■ **Exercise goal**: Within the lines below, the span from the line with "[43,841,80,849] move -> [75,571,102,577] more" to the line with "[296,624,351,639] colcon ->", both ends included, is to be reproduced exactly, with pictures omitted.

(Excerpted data begins)

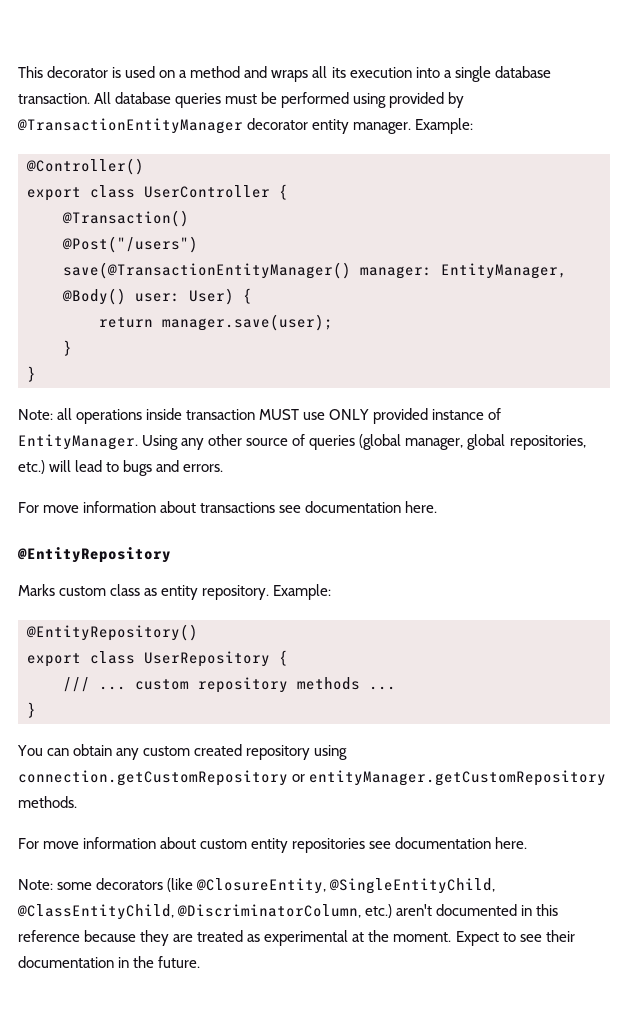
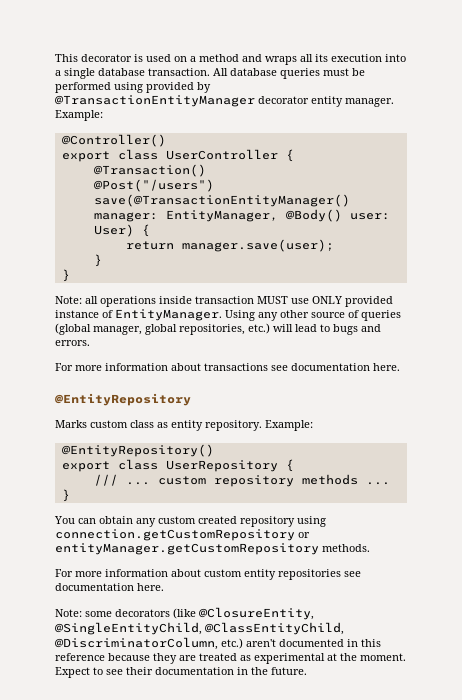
[43,505,80,513] move -> [75,365,102,371] more
[43,841,80,849] move -> [75,571,102,577] more

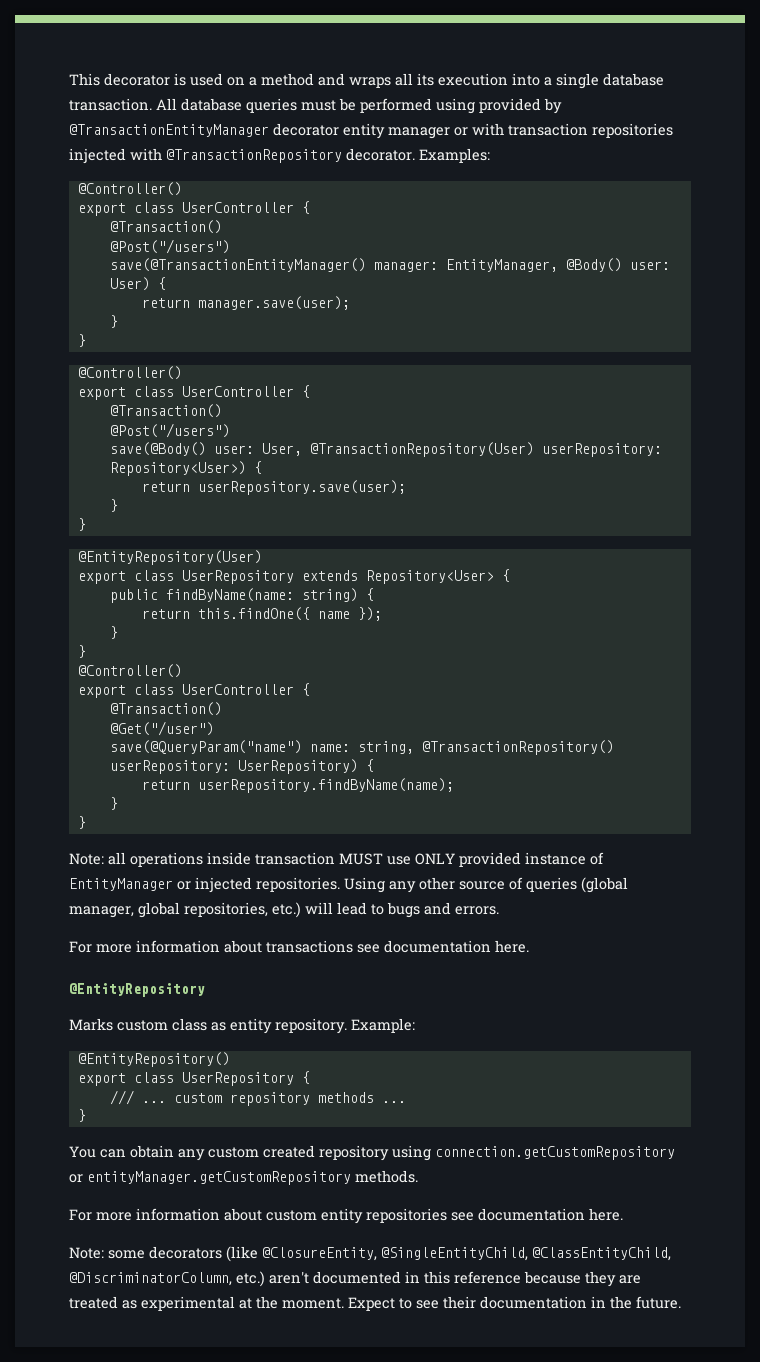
[345,98,394,107] [55,110,103,121] manager. Example: -> [388,123,673,139] [69,148,490,164] manager or with transaction repositories injected with @TransactionRepository decorator. Examples:
(70, 275) none -> [77,366,182,380] [77,385,310,400] [109,404,222,418] [109,423,230,438] [109,442,662,457] [109,461,262,476] [141,480,406,495] [109,499,118,512] [77,518,86,531] [77,550,262,565] [77,569,510,584] [109,588,374,603] [141,607,382,621] [109,626,118,639] [77,645,86,658] [77,664,182,678] [77,683,310,698] [109,702,222,716] [109,721,214,736] [109,740,614,755] [109,759,374,774] [141,778,454,793] [109,797,118,810] [77,816,86,829] // @Controller() // export class UserController { // @Transaction() // @Post("/users") // save(@Body() user: User, @TransactionRepository(User) userRepository: Repository<User>) { // return userRepository.save(user); // } // } // @EntityRepository(User) // export class UserRepository extends Repository<User> { // public findByName(name: string) { // return this.findOne({ name }); // } // } // @Controller() // export class UserController { // @Transaction() // @Get("/user") // save(@QueryParam("name") name: string, @TransactionRepository() userRepository: UserRepository) { // return userRepository.findByName(name); // } // }
[115,309,222,321] EntityManager. -> [69,877,340,893] EntityManager or injected repositories.

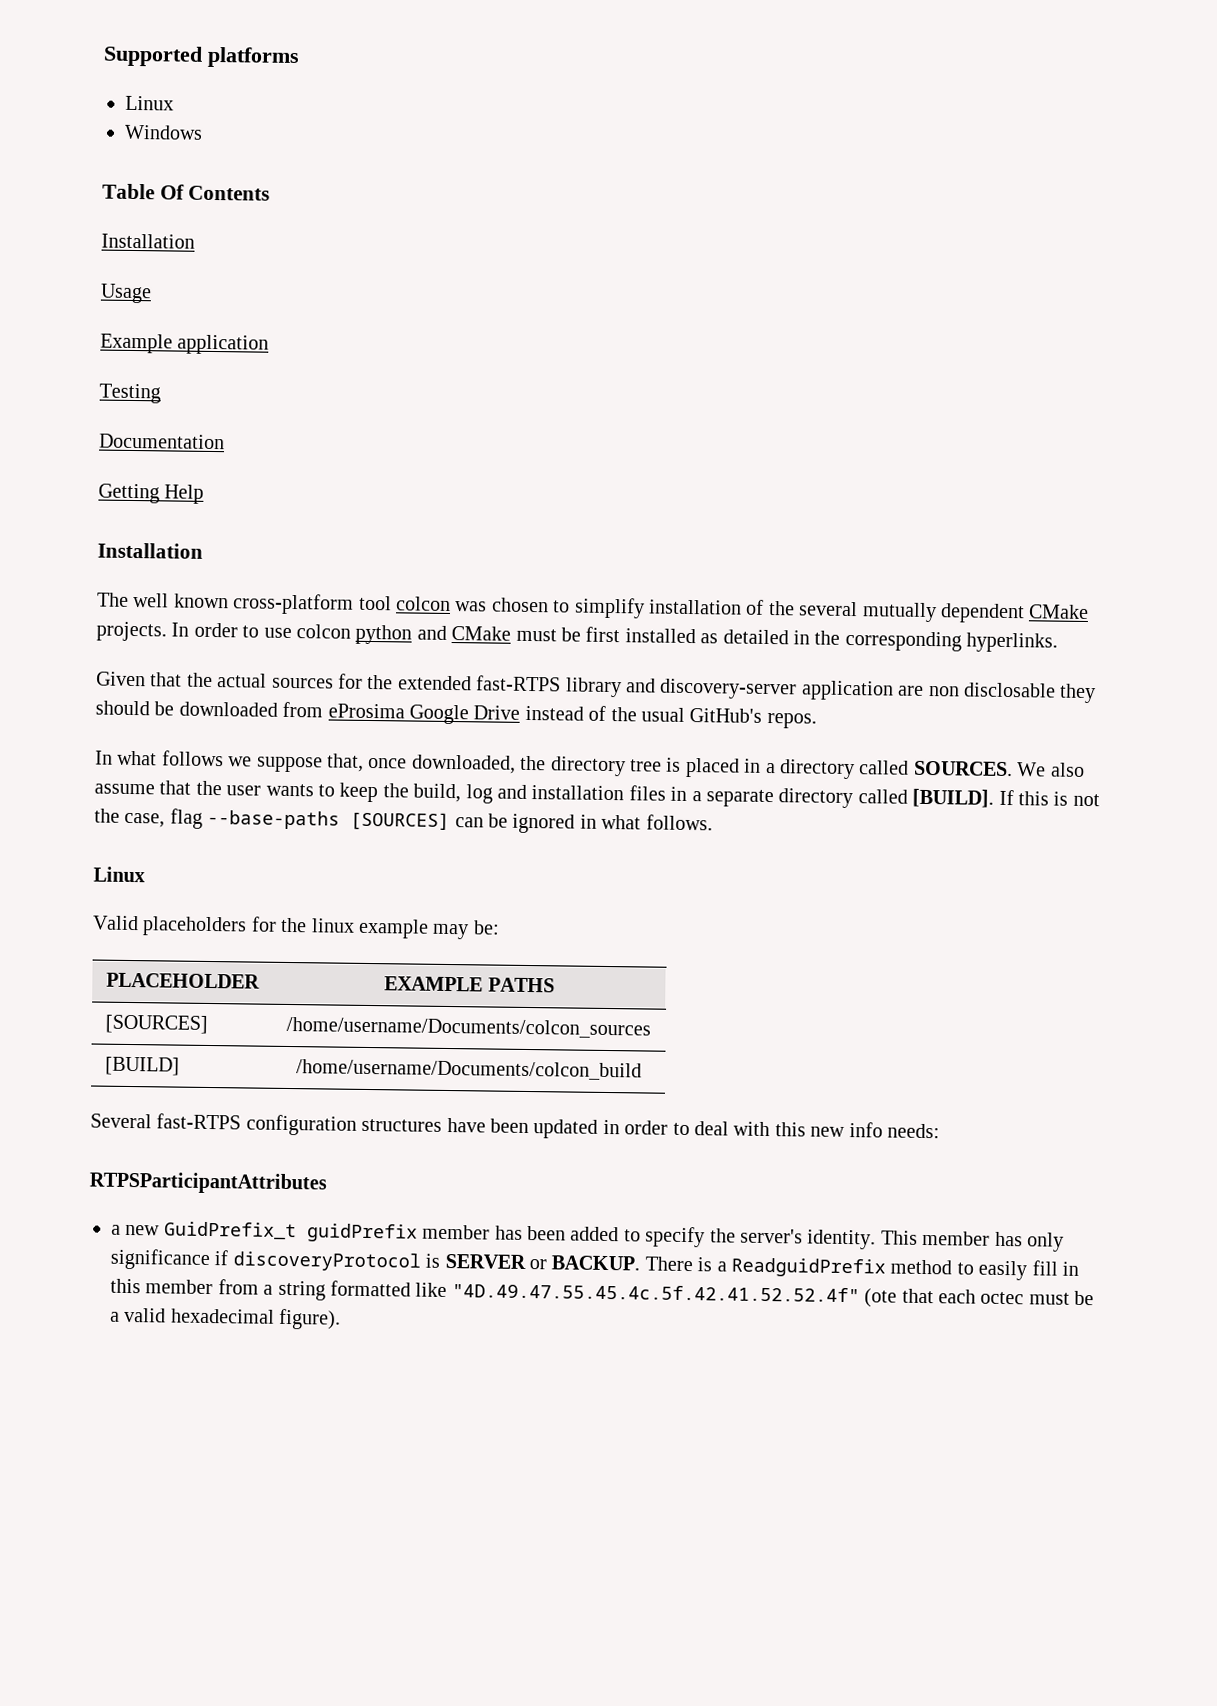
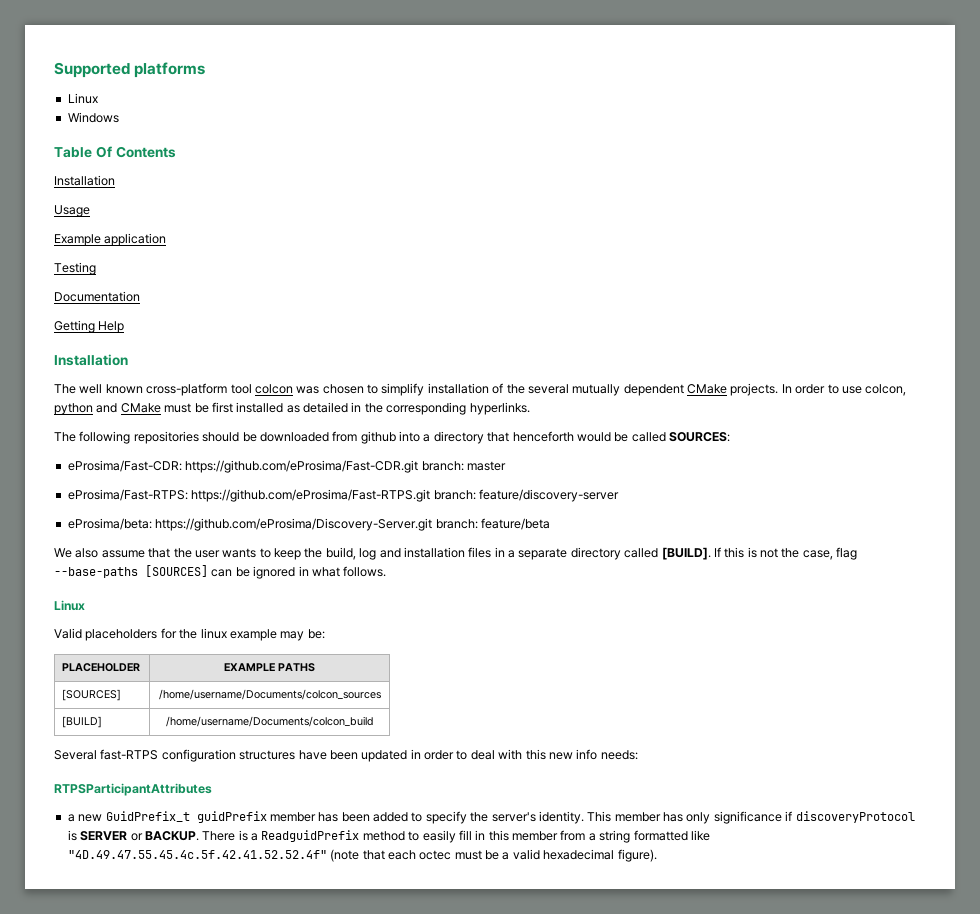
[296,624,351,639] colcon -> [865,384,907,396] colcon,
[96,671,1097,704] [95,700,817,729] [95,750,1013,780] Given that the actual sources for the extended fast-RTPS library and discovery-server application are non disclosable they should be downloaded from eProsima Google Drive instead of the usual GitHub's repos. // In what follows we suppose that, once downloaded, the directory tree is placed in a directory called SOURCES. -> [54,431,730,444] [67,460,506,473] [67,489,619,502] [67,518,550,531] The following repositories should be downloaded from github into a directory that henceforth would be called SOURCES: // eProsima/Fast-CDR: https://github.com/eProsima/Fast-CDR.git branch: master // eProsima/Fast-RTPS: https://github.com/eProsima/Fast-RTPS.git branch: feature/discovery-server // eProsima/beta: https://github.com/eProsima/Discovery-Server.git branch: feature/beta //
[864,1288,898,1308] (ote -> [330,849,360,862] (note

(Excerpted data ends)

■ **Answer below**:
[43,841,80,849] move -> [75,571,102,577] more

[345,98,394,107] [55,110,103,121] manager. Example: -> [388,123,673,139] [69,148,490,164] manager or with transaction repositories injected with @TransactionRepository decorator. Examples:
(70, 275) none -> [77,366,182,380] [77,385,310,400] [109,404,222,418] [109,423,230,438] [109,442,662,457] [109,461,262,476] [141,480,406,495] [109,499,118,512] [77,518,86,531] [77,550,262,565] [77,569,510,584] [109,588,374,603] [141,607,382,621] [109,626,118,639] [77,645,86,658] [77,664,182,678] [77,683,310,698] [109,702,222,716] [109,721,214,736] [109,740,614,755] [109,759,374,774] [141,778,454,793] [109,797,118,810] [77,816,86,829] // @Controller() // export class UserController { // @Transaction() // @Post("/users") // save(@Body() user: User, @TransactionRepository(User) userRepository: Repository<User>) { // return userRepository.save(user); // } // } // @EntityRepository(User) // export class UserRepository extends Repository<User> { // public findByName(name: string) { // return this.findOne({ name }); // } // } // @Controller() // export class UserController { // @Transaction() // @Get("/user") // save(@QueryParam("name") name: string, @TransactionRepository() userRepository: UserRepository) { // return userRepository.findByName(name); // } // }
[115,309,222,321] EntityManager. -> [69,877,340,893] EntityManager or injected repositories.

[296,624,351,639] colcon -> [865,384,907,396] colcon,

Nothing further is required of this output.